Falleció hace poco más de un año, cuando yo tenía 28.
IV
Mi abuelo murió a los 33 años. Era minero, y se enfermó de cáncer. Lo trataron en diferentes hospitales del país, pero las internaciones no dieron resultado. Pasaban los días, semanas y meses y no había signos de recuperación. Lo contrario: su cuerpo se deshacía como un árbol seco.
Solo lo conocí por fotografías en blanco y negro. Y por su nombre: Juan.
V
De mis 20 a mis 30 he sufrido al menos cuatro operaciones en la mano derecha. Una enfermedad agresiva y repentina apareció en mis 25, aunque creo que un poco menos. He perdido la cuenta. Pasé de sentirme un chico muy fuerte, que nunca se enfermaba, a internarme, así como mi abuelo, de hospital en hospital para vencer la enfermedad.

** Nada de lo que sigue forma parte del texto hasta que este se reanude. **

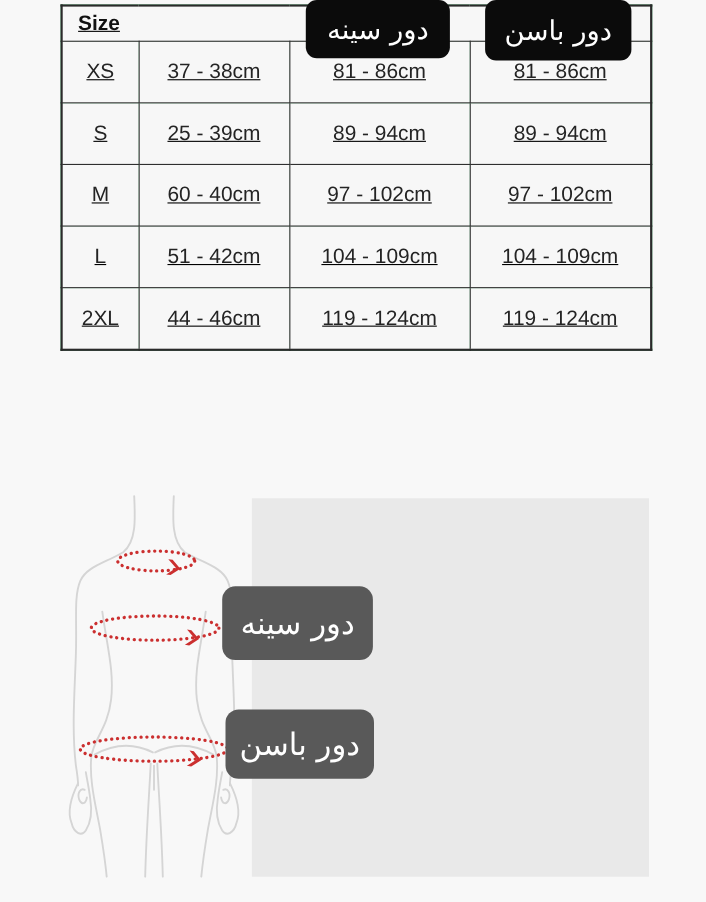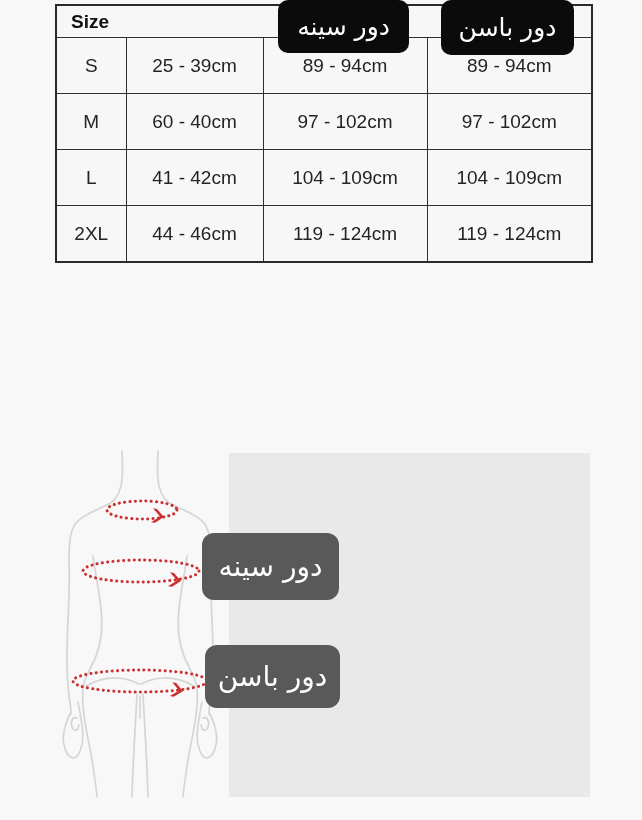"Size" .size-table { text-decoration: none -> underline }
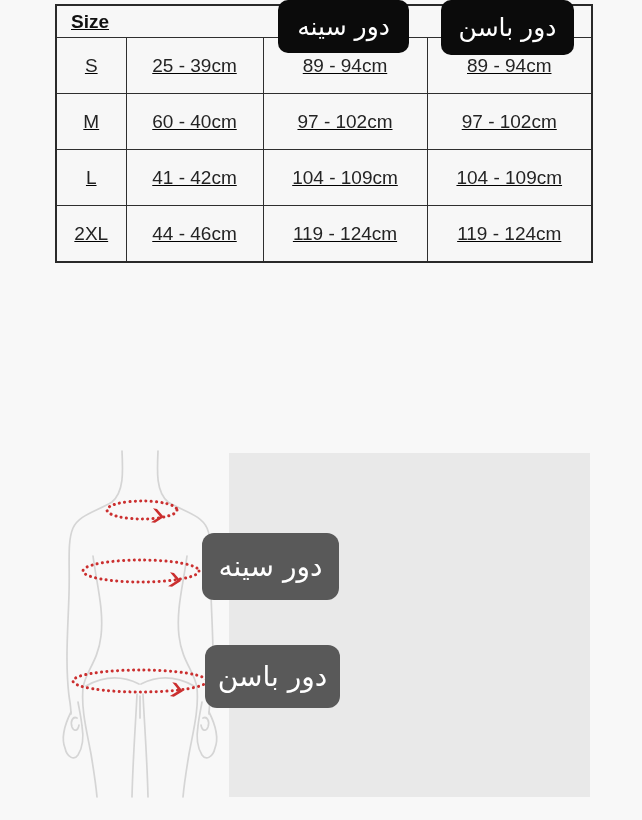"XS" tr.data-row { html: none -> <tr> <td>XS</td> <td>37 - 38cm</td> <td>81 - 86cm</td> <td>81 - 86cm</td> </tr> }
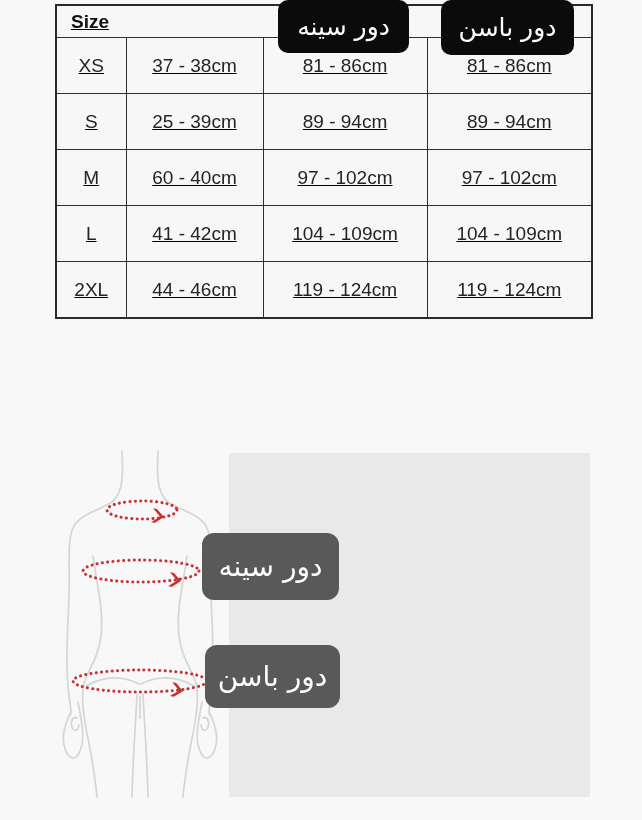"41 - 42cm" td { text: 41 -> 51 }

Tuve suerte (al menos hoy por hoy) y salí relativamente ileso. Aunque no tanto. Perdí algo. Pero el vacío podía haber sido mucho mayor.
Eso sí, recuerdo el llanto de papá, su miedo. El viaje de urgencia que tuvimos que hacer a Argentina para luchar contra la enfermedad. El sinsentido de regresar a Bolivia porque la atención nos fue de alguna forma denegada por el gobierno de Macri. El salir de mi primera intervención y verlo allí, apresurado para que no sintiera el abrumante dolor que llega cuando la anestesia se derrite en tu cuerpo.
Luego, en los años, vinieron más intervenciones, otras clínicas. Hasta mis 28. Pero las cicatrices persisten. Son las huellas del tiempo.
Alguna vez, cuando hablamos de eso, papá todavía lagrimea. Pienso otra vez en los hijos, en tener uno, o dos. En el dolor que tendría que sostener si es que los veo sufrir, enfermarse. No, estoy mejor así, pienso. Aunque…
VI
Recuerdo el fin de la universidad, los últimos días, así como la conclusión de aquel primer amor largo, de años; de aquel dolor leve pero duradero. Recuerdo el inicio de la vida laboral, las primeras oficinas, los primeros compañeros y amigos que conservo aún. El dinero obtenido, los gastos fuertes en ya no gustos, sino necesidades. El pensar en el futuro, el futuro, el futuro.
Recuerdo los libros, los primeros que llegaron. La emoción, el sentirme único, especial. Lo bueno del tiempo es que te saca esa venda, te hace pisar tierra y entender que un libro es algo, sí, pero no es nada también. Hay miles y miles mejores que los tuyos por ahí. No eres especial, único. Eres uno más. Y está bien. Está muy bien.
Recuerdo los primeros viajes prolongados a Sucre, Cochabamba, Santa Cruz. Las Ferias del Libros, los Carnavales, las estadías en las casas de los amigos, bañados en cervezas y otras cosas más fuertes.
Recuerdo la primera vez que leí a Ricardo Piglia, Juan Gabriel Vásquez, Alejandro Zambra. Esos impactos.
Las veces que elegí vivir solo para no pelear más con papá, con mi hermano. Las veces que tuve que regresar a casa porque habían pasado cosas. Este nuevo intento, en El Alto, de asumir mi edad, el tiempo. El futuro, el futuro, el futuro.
Recuerdo el paso de los 20 a los 30 como una etapa, a pesar de todo, maravillosa. Mi baile inolvidable, como dice y suena la canción de Bad Bunny.
VII
En algún lugar del mundo, del país, de la ciudad, mi madre recuerda (tal vez, aunque puede que se le pase por completo; así es la vida) que cumplí 30 años. Que nací hace treinta años.